■ Prompt:
Give the lines again exactly as they appear below, from the line with "border:3px solid #ee1111;" to the line with "align-items:center; justify-content:center; color:#fff;", both included, and only those lines. Leave every picture out.

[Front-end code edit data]
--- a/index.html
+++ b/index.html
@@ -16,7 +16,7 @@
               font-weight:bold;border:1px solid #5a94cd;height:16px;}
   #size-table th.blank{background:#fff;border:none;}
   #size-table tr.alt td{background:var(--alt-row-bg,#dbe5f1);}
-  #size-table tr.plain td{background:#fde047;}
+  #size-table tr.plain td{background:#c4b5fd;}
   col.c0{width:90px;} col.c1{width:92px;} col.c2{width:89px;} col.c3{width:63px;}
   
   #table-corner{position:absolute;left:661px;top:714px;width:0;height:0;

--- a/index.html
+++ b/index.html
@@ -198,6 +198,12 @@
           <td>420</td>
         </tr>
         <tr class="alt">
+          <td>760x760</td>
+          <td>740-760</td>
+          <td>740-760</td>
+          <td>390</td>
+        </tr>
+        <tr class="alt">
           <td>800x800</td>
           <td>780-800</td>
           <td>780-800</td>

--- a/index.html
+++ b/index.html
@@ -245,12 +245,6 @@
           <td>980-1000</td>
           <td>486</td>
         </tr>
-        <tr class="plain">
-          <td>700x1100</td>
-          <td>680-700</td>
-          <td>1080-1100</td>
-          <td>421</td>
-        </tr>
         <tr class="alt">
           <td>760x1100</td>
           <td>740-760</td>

---

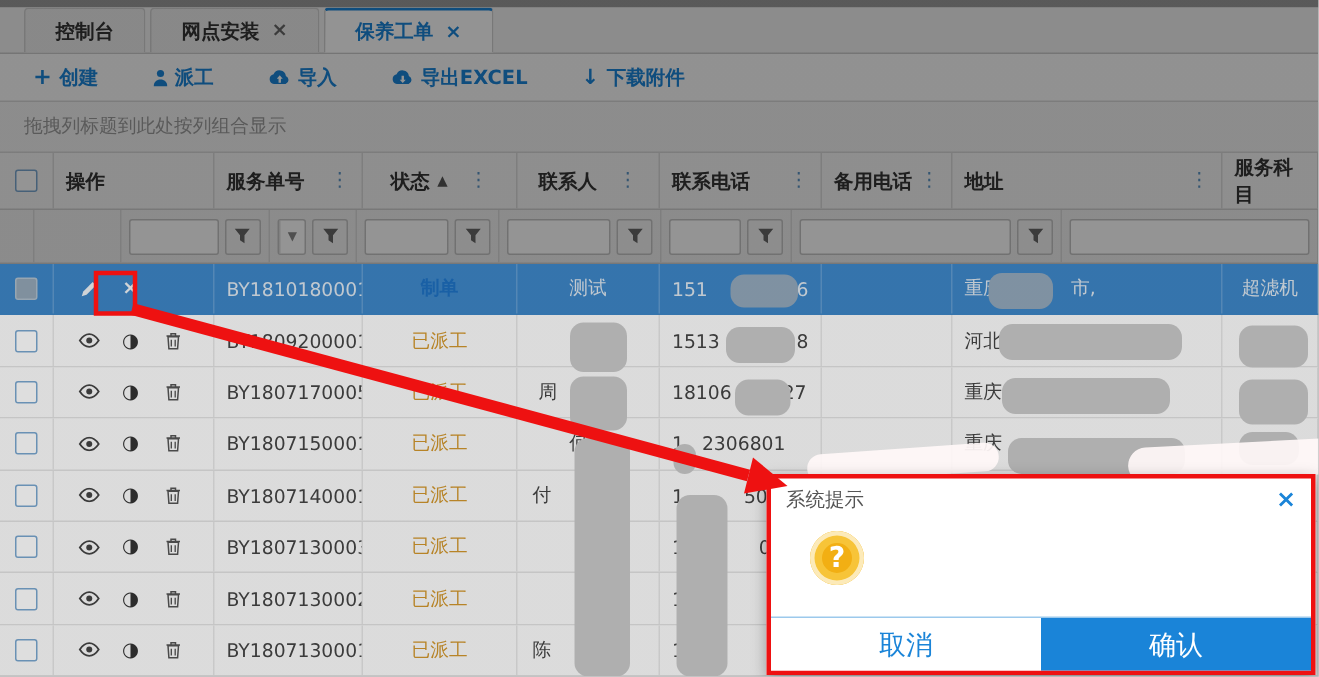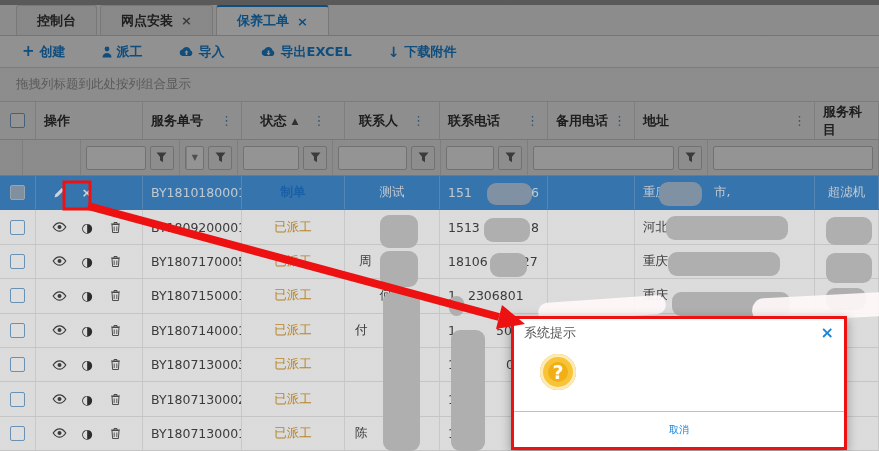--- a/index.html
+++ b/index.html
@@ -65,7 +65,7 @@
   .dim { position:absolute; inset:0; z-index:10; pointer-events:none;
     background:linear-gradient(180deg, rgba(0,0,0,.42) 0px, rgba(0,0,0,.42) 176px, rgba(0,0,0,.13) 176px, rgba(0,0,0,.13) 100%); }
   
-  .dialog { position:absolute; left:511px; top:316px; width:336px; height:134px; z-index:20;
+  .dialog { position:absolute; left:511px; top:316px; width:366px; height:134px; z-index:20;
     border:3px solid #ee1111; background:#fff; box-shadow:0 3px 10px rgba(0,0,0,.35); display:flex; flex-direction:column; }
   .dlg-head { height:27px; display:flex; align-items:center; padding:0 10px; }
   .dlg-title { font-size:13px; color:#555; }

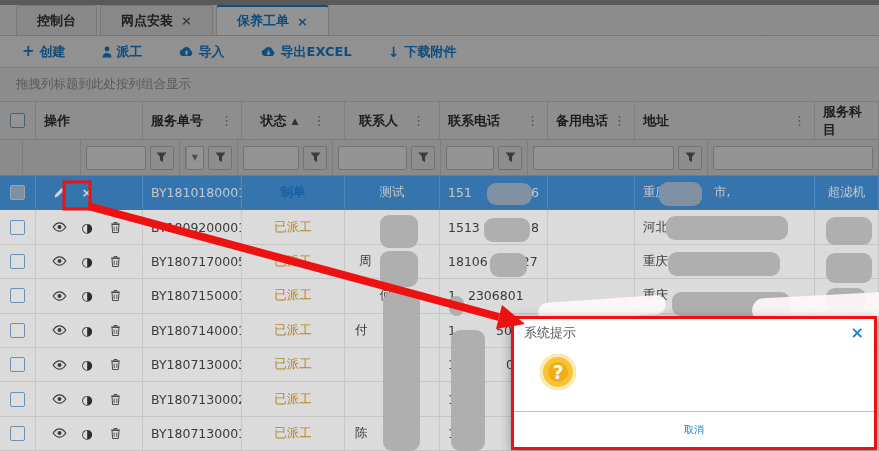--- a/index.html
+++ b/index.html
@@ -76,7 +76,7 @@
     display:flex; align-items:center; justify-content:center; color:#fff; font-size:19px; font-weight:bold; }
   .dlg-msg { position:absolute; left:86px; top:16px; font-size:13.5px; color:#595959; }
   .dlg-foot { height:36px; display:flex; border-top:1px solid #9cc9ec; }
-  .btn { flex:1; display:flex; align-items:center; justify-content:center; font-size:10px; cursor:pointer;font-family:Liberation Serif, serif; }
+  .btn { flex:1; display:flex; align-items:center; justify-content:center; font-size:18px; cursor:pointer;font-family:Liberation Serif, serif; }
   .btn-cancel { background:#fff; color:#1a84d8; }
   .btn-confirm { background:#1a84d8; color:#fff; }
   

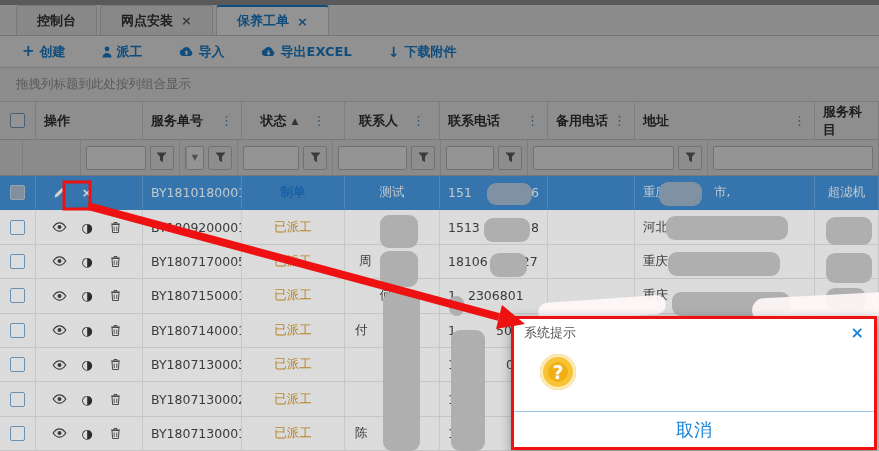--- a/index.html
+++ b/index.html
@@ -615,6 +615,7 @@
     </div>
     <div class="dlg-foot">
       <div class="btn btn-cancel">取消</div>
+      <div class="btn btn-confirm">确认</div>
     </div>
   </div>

■ Expected output:
     border:3px solid #ee1111; background:#fff; box-shadow:0 3px 10px rgba(0,0,0,.35); display:flex; flex-direction:column; }
   .dlg-head { height:27px; display:flex; align-items:center; padding:0 10px; }
   .dlg-title { font-size:13px; color:#555; }

--- a/index.html
+++ b/index.html
@@ -76,7 +76,7 @@
     display:flex; align-items:center; justify-content:center; color:#fff; font-size:19px; font-weight:bold; }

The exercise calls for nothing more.